The Defendant has been informed that the Claimant has proposed a hearing on the papers because it considers the matter to be relatively straightforward.
He has also been informed that the Claimant requests to transfer the hearing to the Claimant’s local court if the Defendant does not consent.

The Defendant objects strongly to both proposals and denies that the matter is relatively straightforward.

Issues in dispute include :

1 The Claimant’s failure to disclose any details or cause of action
2 The Claimant’s authority to *********
3 The Claimant’s failure to **********
4 The inadequate signage at the location
5 The Defendant’s denial that any contract has ever existed with the Claimant
6 The Claimant’s addition of Indemnity Costs

The Defendant will therefore wish to question the Claimant regarding its witness statement and other documents.

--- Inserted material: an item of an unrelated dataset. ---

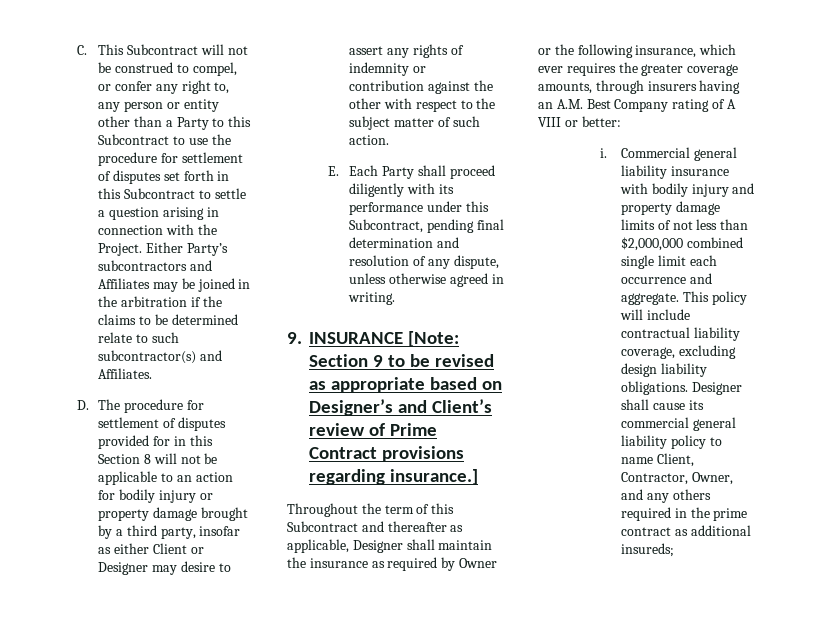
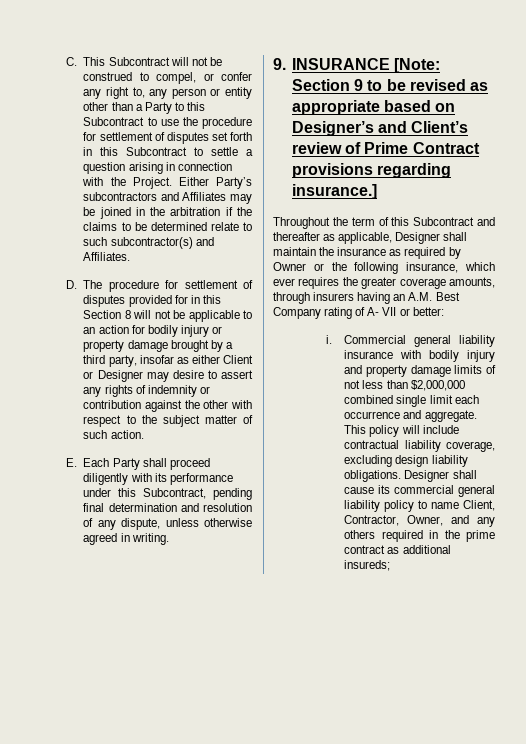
- Throughout the term of this Subcontract and thereafter as applicable, Designer shall maintain the insurance as required by Owner or the following insurance, which ever requires the greater coverage amounts, through insurers having an A.M. Best Company rating of A VIII or better:
+ Throughout the term of this Subcontract and thereafter as applicable, Designer shall maintain the insurance as required by Owner or the following insurance, which ever requires the greater coverage amounts, through insurers having an A.M. Best Company rating of A- VII or better:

The Defendant, as a litigant in person would be seriously disadvantaged against the Claimant, a parking company that has employed its Trade Association solicitor to prepare its documents.
The Defendant respectfully reminds the Court that the Claimant has ignored a request, in response to its Letter Before Claim, to provide a copy of ******.

The Defendant has the reasonable belief that the Claimant may attempt to introduce documents and arguments that he will not have the opportunity to dispute.

He therefore requests that the case be listed for an oral hearing at the Defendant’s local court in accordance with the Practice Direction when the Defendant is an individual.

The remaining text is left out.